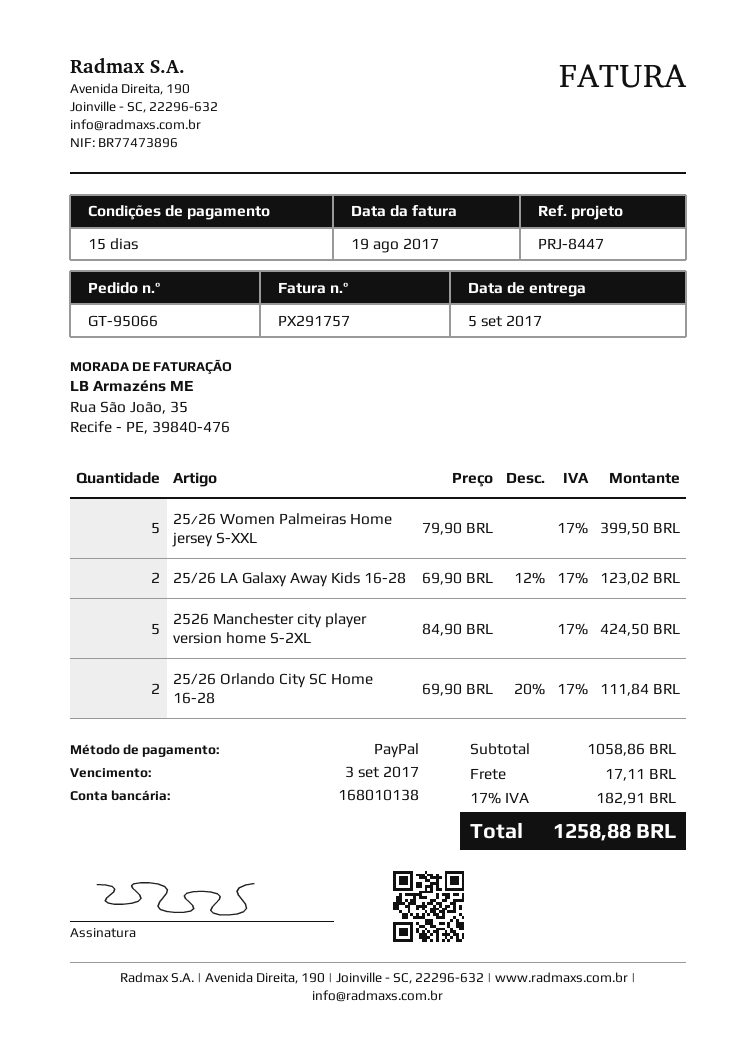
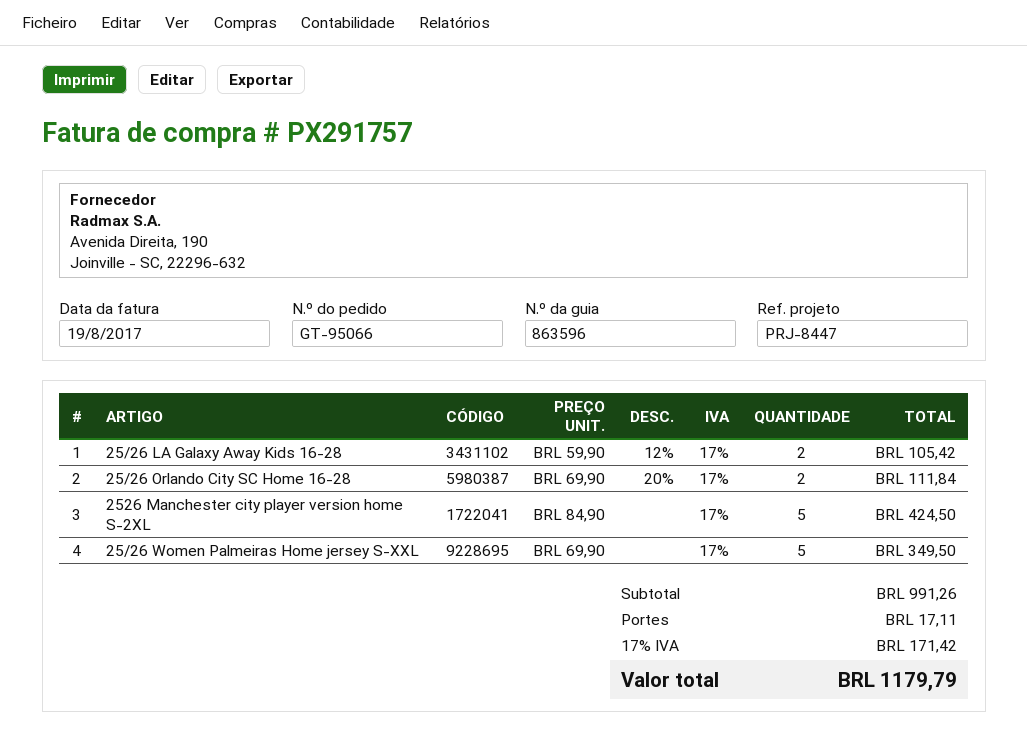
25∕26 Women Palmeiras Home jersey S-XXL: 5 x 79.90 = 399.50 -> 5 x 69.90 = 349.50
25/26 LA Galaxy Away Kids 16-28: 2 x 69.90 - 12% = 123.02 -> 2 x 59.90 - 12% = 105.42
subtotal: 1058.86 -> 991.26
tax: 17% = 182.91 -> 17% = 171.42
total: 1258.88 -> 1179.79

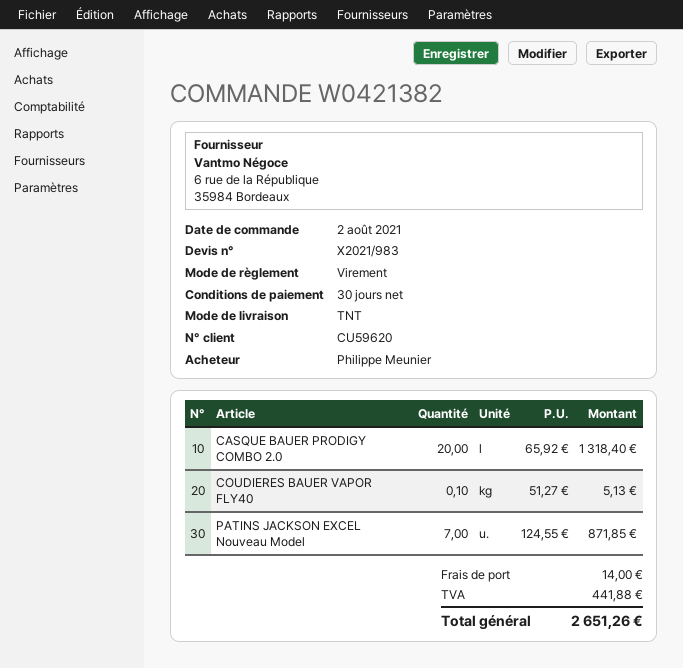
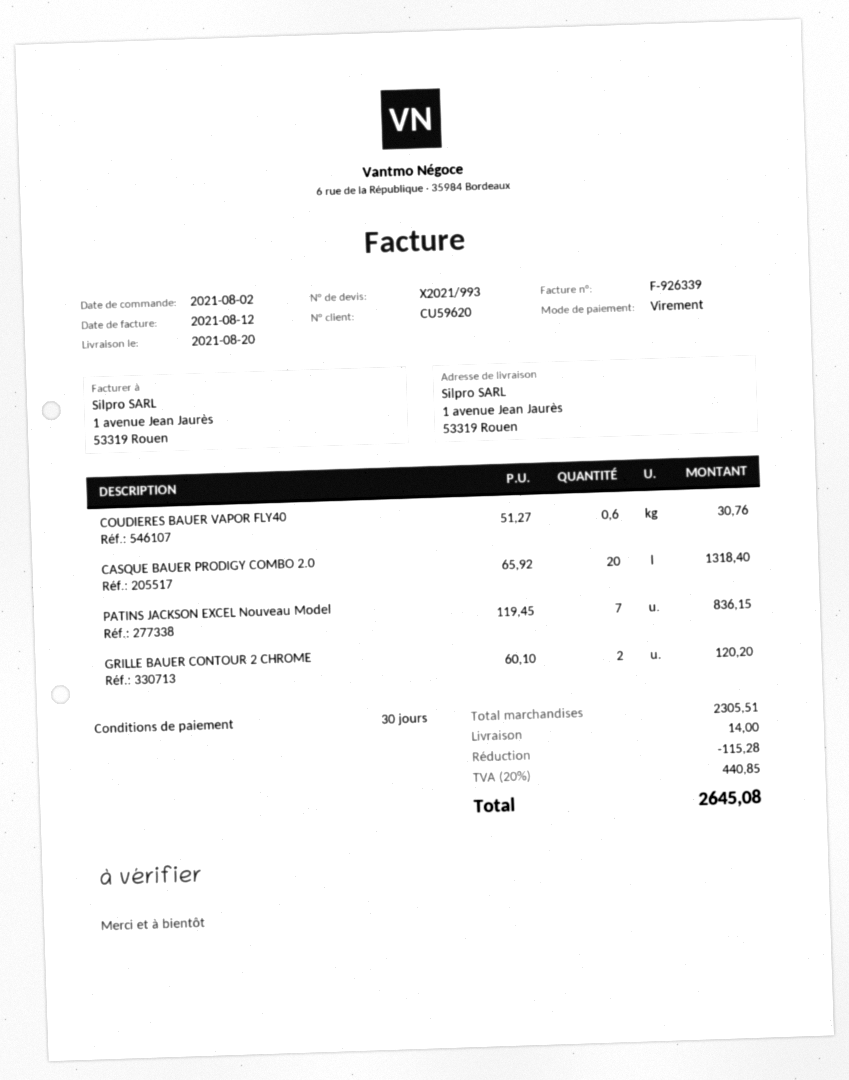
quote number: X2021/983 -> X2021/993
COUDIERES BAUER VAPOR FLY40: 0.1 x 51.27 = 5.13 -> 0.6 x 51.27 = 30.76
PATINS JACKSON EXCEL Nouveau Model: 7 x 124.55 = 871.85 -> 7 x 119.45 = 836.15
GRILLE BAUER CONTOUR 2 CHROME: none -> 2 x 60.10 = 120.20
discount: none -> 115.28
tax: 441.88 -> 440.85
total: 2651.26 -> 2645.08

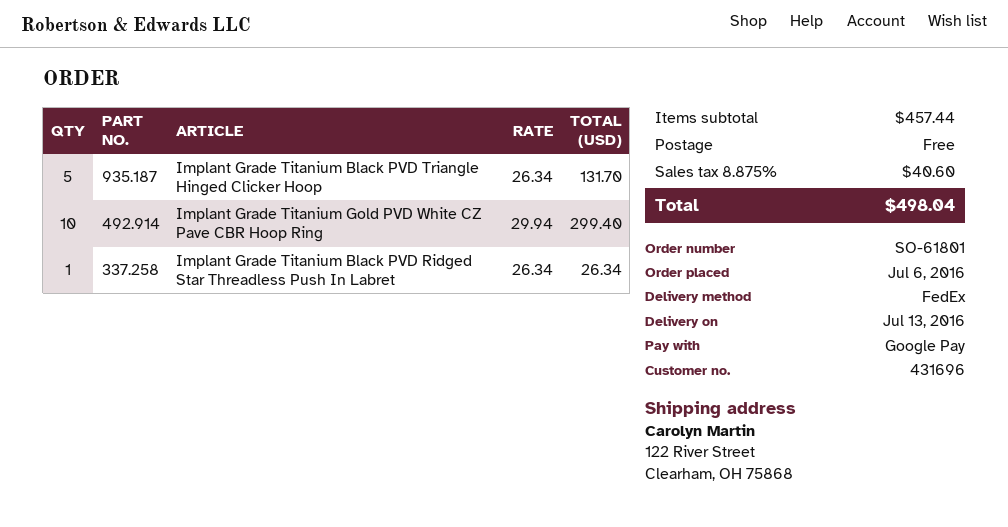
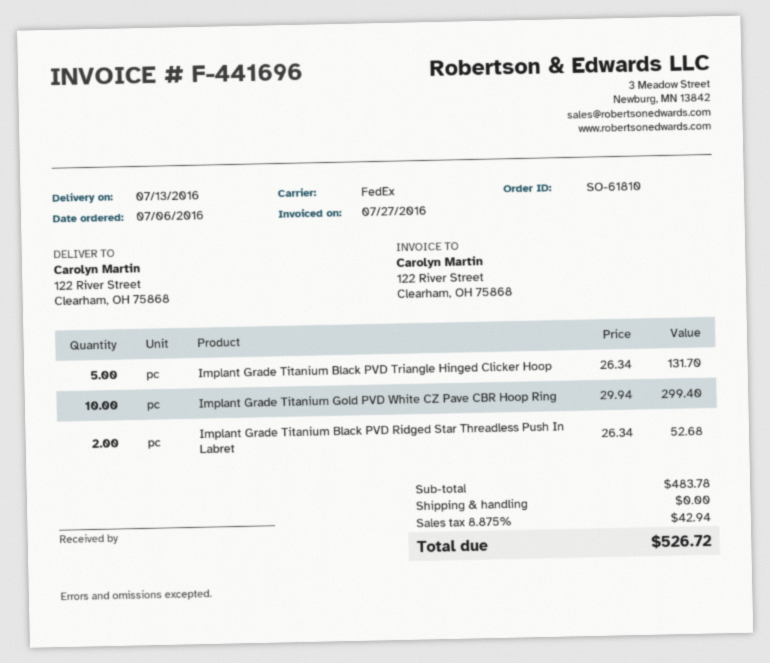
order number: SO-61801 -> SO-61810
Implant Grade Titanium Black PVD Ridged Star Threadless Push In Labret: 1 x 26.34 = 26.34 -> 2 x 26.34 = 52.68
subtotal: 457.44 -> 483.78
tax: 8.875% = 40.60 -> 8.875% = 42.94
total: 498.04 -> 526.72

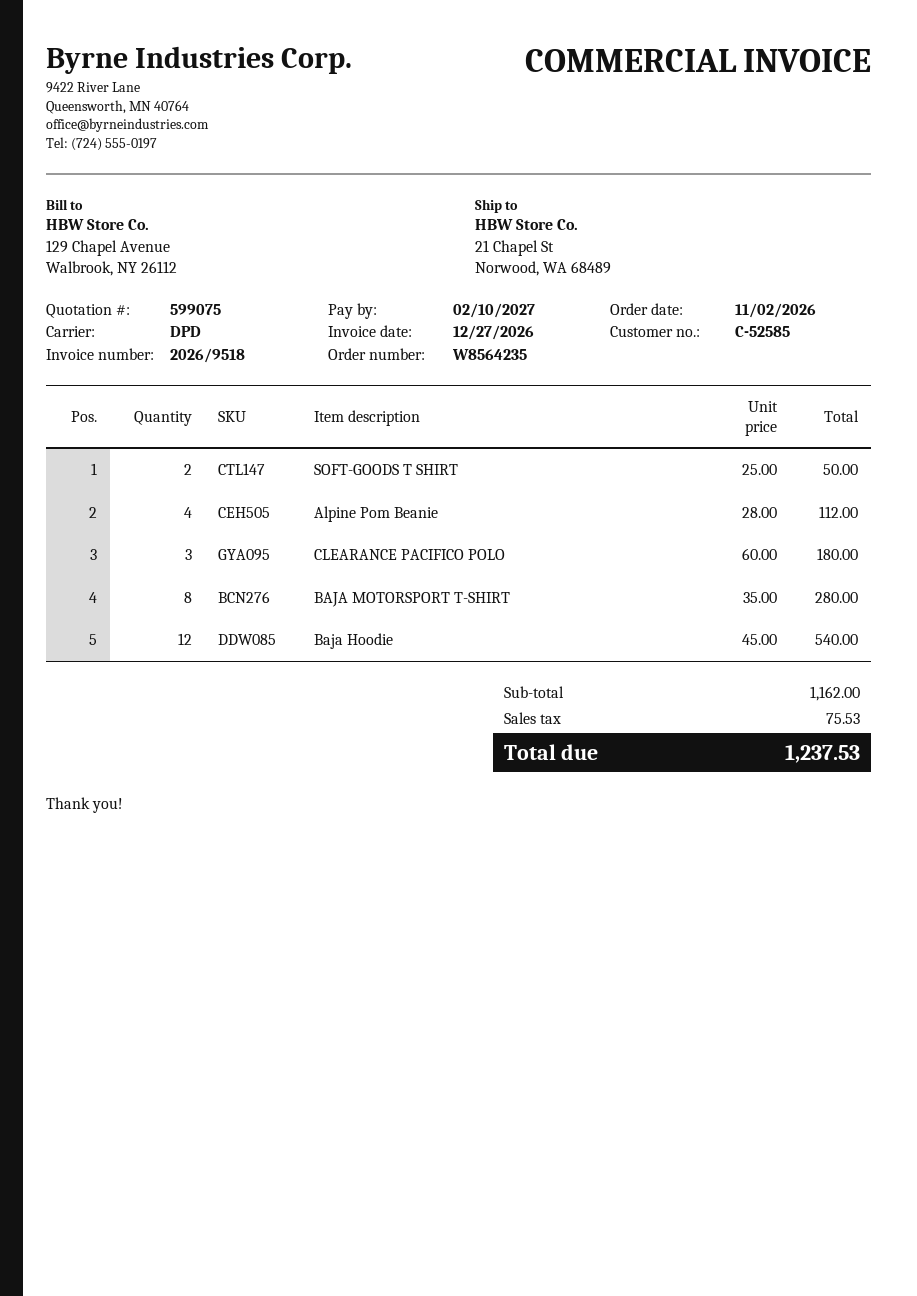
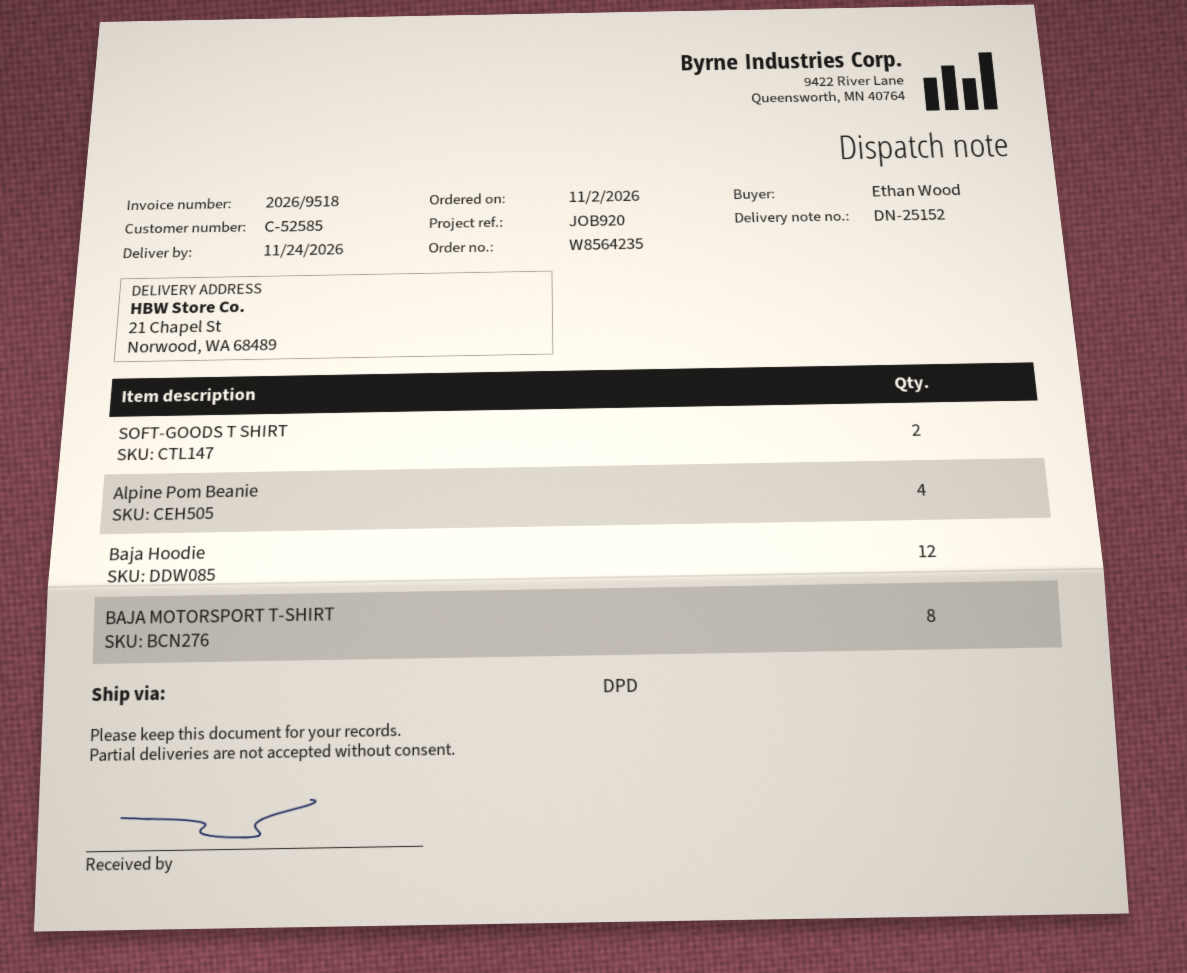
CLEARANCE PACIFICO POLO: 3 -> none

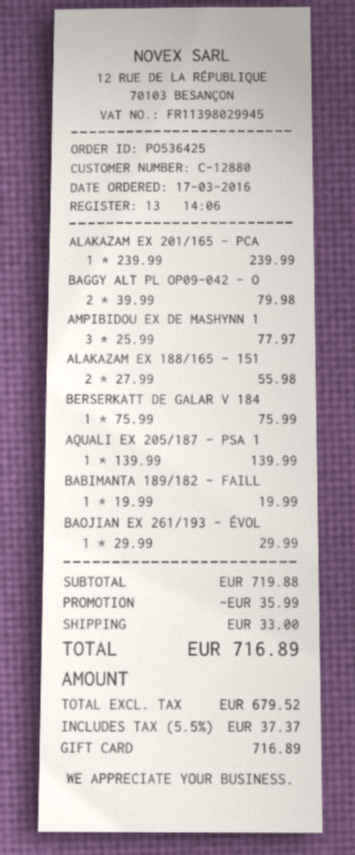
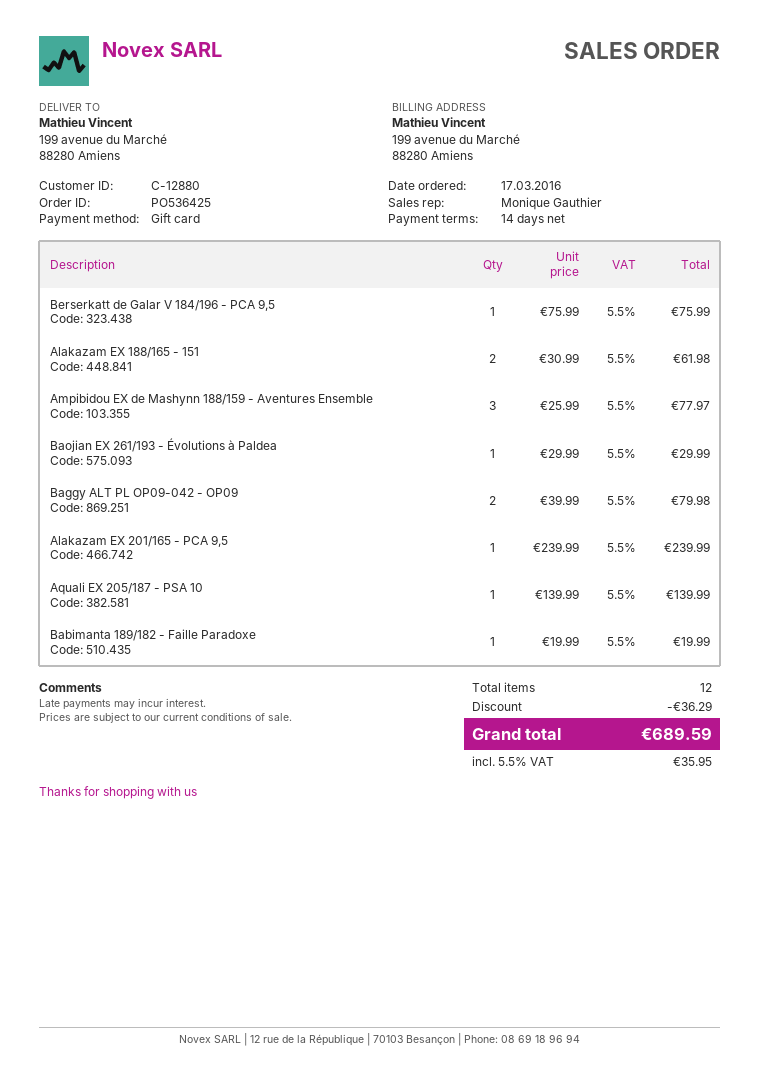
ALAKAZAM EX 188/165 - 151: 2 x 27.99 = 55.98 -> 2 x 30.99 = 61.98
discount: 35.99 -> 36.29
shipping: 33.00 -> none
tax: 5.5% = 37.37 -> 5.5% = 35.95
total: 716.89 -> 689.59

**To do:**
Restate the data above exactly, stripping out each image.

**Expected output:**
25∕26 Women Palmeiras Home jersey S-XXL: 5 x 79.90 = 399.50 -> 5 x 69.90 = 349.50
25/26 LA Galaxy Away Kids 16-28: 2 x 69.90 - 12% = 123.02 -> 2 x 59.90 - 12% = 105.42
subtotal: 1058.86 -> 991.26
tax: 17% = 182.91 -> 17% = 171.42
total: 1258.88 -> 1179.79

quote number: X2021/983 -> X2021/993
COUDIERES BAUER VAPOR FLY40: 0.1 x 51.27 = 5.13 -> 0.6 x 51.27 = 30.76
PATINS JACKSON EXCEL Nouveau Model: 7 x 124.55 = 871.85 -> 7 x 119.45 = 836.15
GRILLE BAUER CONTOUR 2 CHROME: none -> 2 x 60.10 = 120.20
discount: none -> 115.28
tax: 441.88 -> 440.85
total: 2651.26 -> 2645.08

order number: SO-61801 -> SO-61810
Implant Grade Titanium Black PVD Ridged Star Threadless Push In Labret: 1 x 26.34 = 26.34 -> 2 x 26.34 = 52.68
subtotal: 457.44 -> 483.78
tax: 8.875% = 40.60 -> 8.875% = 42.94
total: 498.04 -> 526.72

CLEARANCE PACIFICO POLO: 3 -> none

ALAKAZAM EX 188/165 - 151: 2 x 27.99 = 55.98 -> 2 x 30.99 = 61.98
discount: 35.99 -> 36.29
shipping: 33.00 -> none
tax: 5.5% = 37.37 -> 5.5% = 35.95
total: 716.89 -> 689.59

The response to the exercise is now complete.